*** Dataset extract Section Begins ***
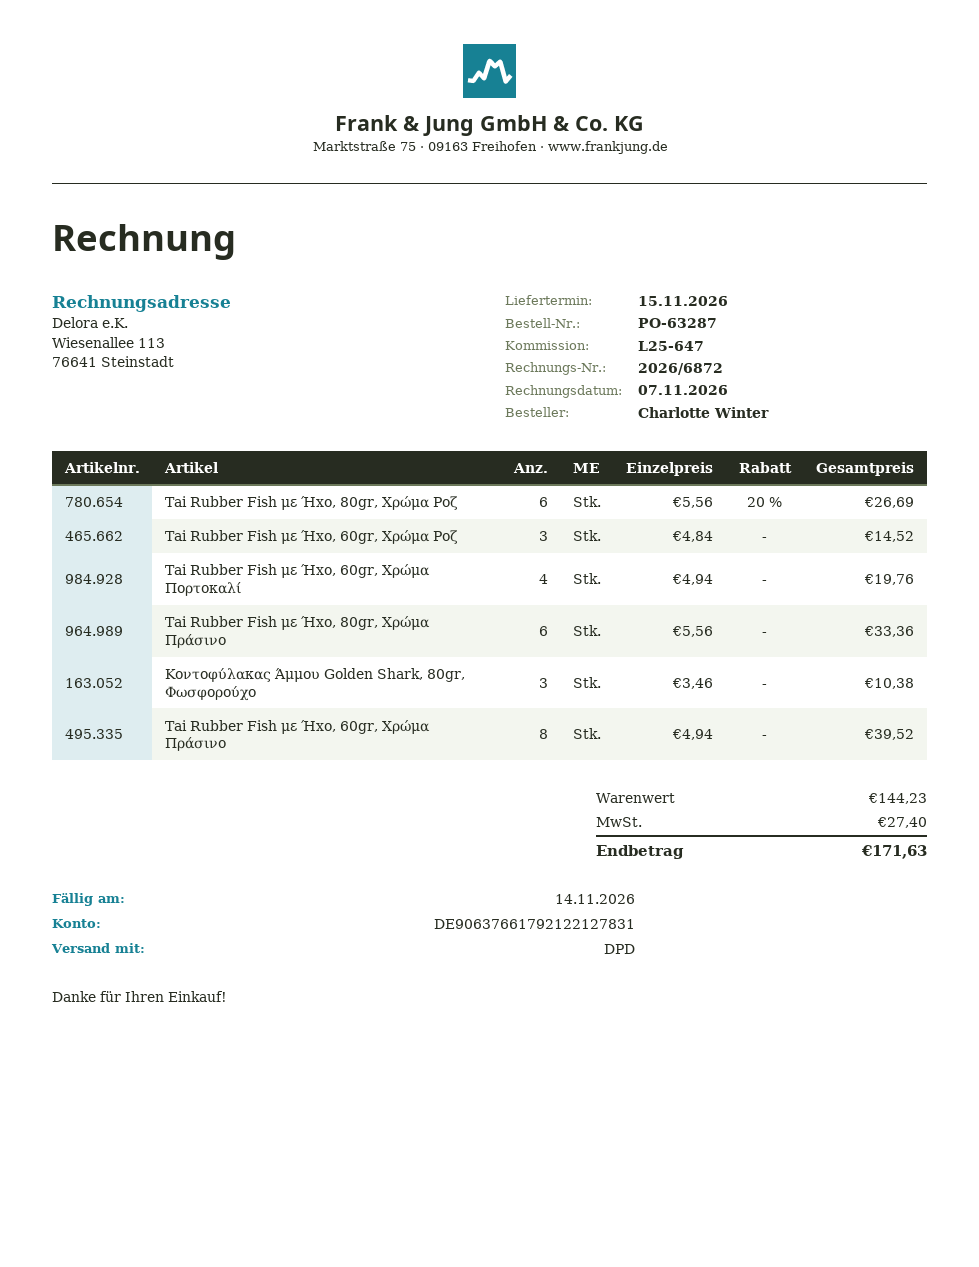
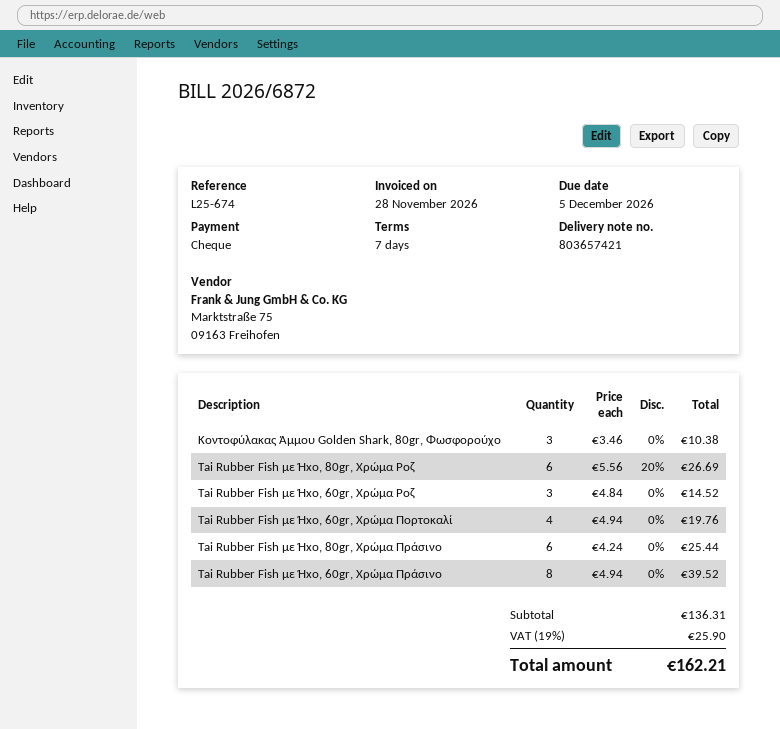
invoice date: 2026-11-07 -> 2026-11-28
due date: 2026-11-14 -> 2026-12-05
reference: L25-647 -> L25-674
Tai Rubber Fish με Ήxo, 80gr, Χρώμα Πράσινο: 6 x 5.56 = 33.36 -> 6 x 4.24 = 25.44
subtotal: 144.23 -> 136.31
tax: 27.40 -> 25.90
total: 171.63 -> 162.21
*** Dataset extract Section Ends ***
*** Dataset extract Section Begins ***
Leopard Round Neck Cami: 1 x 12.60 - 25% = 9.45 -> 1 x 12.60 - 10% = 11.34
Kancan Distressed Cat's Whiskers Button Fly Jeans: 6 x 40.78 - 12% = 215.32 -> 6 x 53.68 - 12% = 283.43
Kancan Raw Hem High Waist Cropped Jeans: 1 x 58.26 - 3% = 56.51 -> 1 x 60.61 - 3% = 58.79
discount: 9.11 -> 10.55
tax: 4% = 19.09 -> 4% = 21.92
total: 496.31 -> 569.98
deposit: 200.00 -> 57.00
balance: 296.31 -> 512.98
*** Dataset extract Section Ends ***
*** Dataset extract Section Begins ***
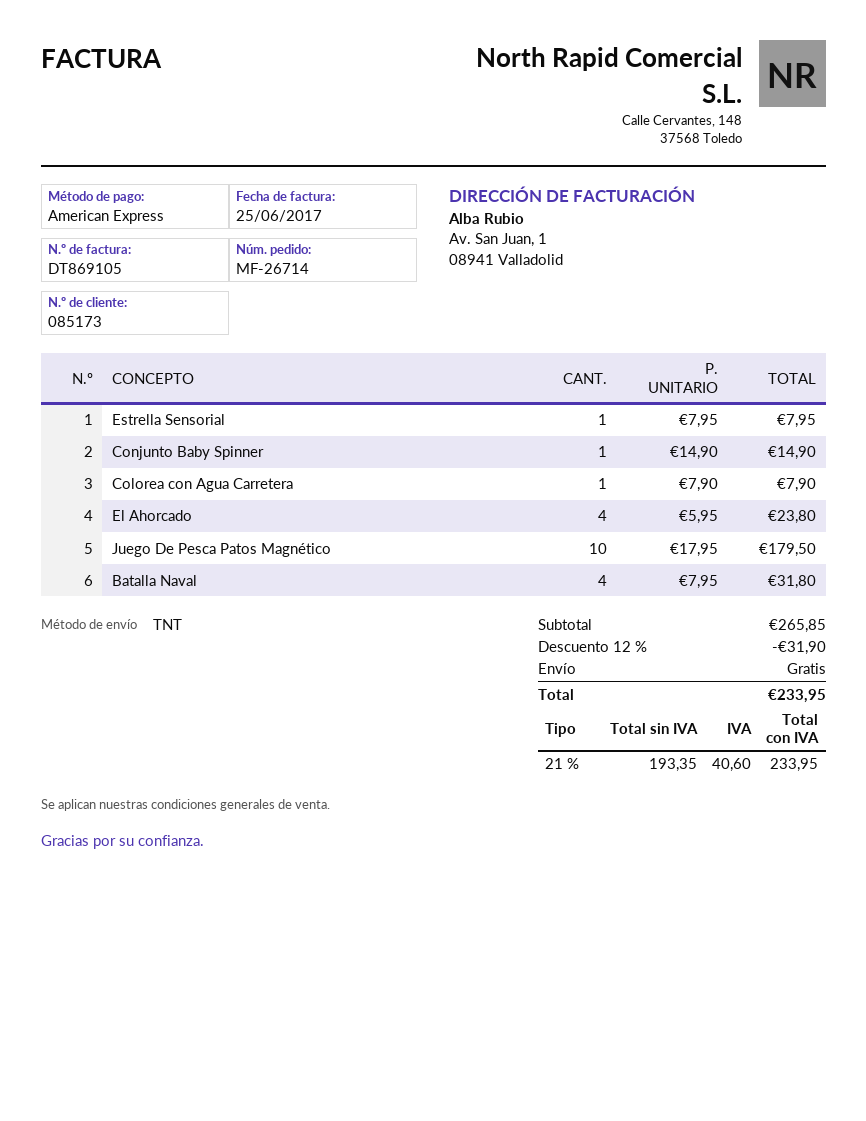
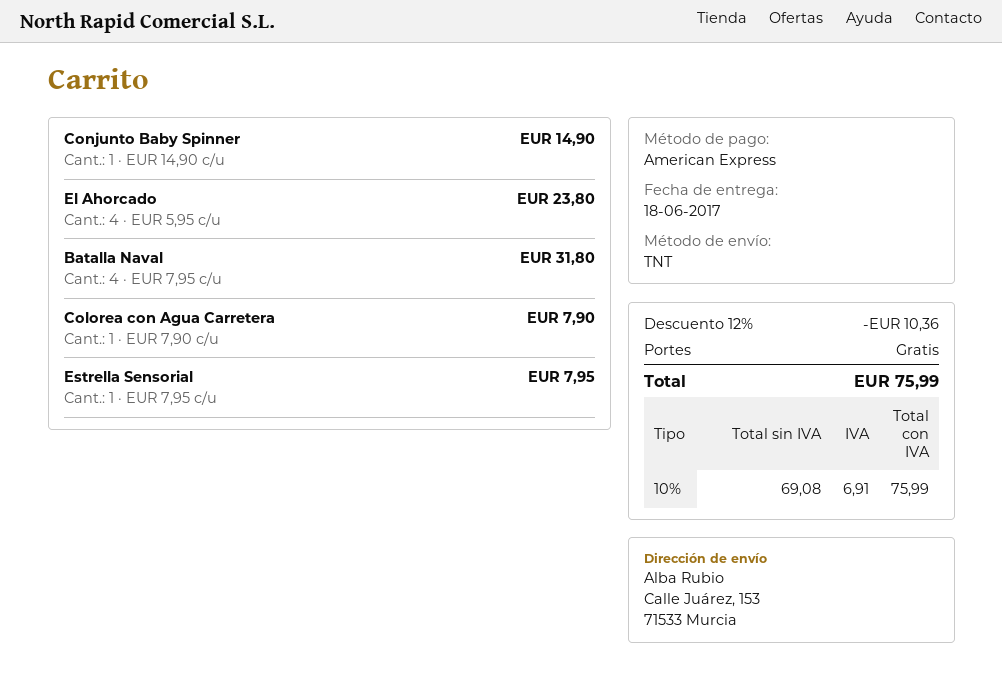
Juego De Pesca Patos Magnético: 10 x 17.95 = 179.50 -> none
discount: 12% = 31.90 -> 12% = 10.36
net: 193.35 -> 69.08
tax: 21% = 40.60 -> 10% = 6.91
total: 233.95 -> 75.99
*** Dataset extract Section Ends ***
Exercise goal: Would you print exactly, and only, the lines of the data above from the line with "net: 193.35 -> 69.08" through the line with "total: 233.95 -> 75.99", inclusive?

The completed task:
net: 193.35 -> 69.08
tax: 21% = 40.60 -> 10% = 6.91
total: 233.95 -> 75.99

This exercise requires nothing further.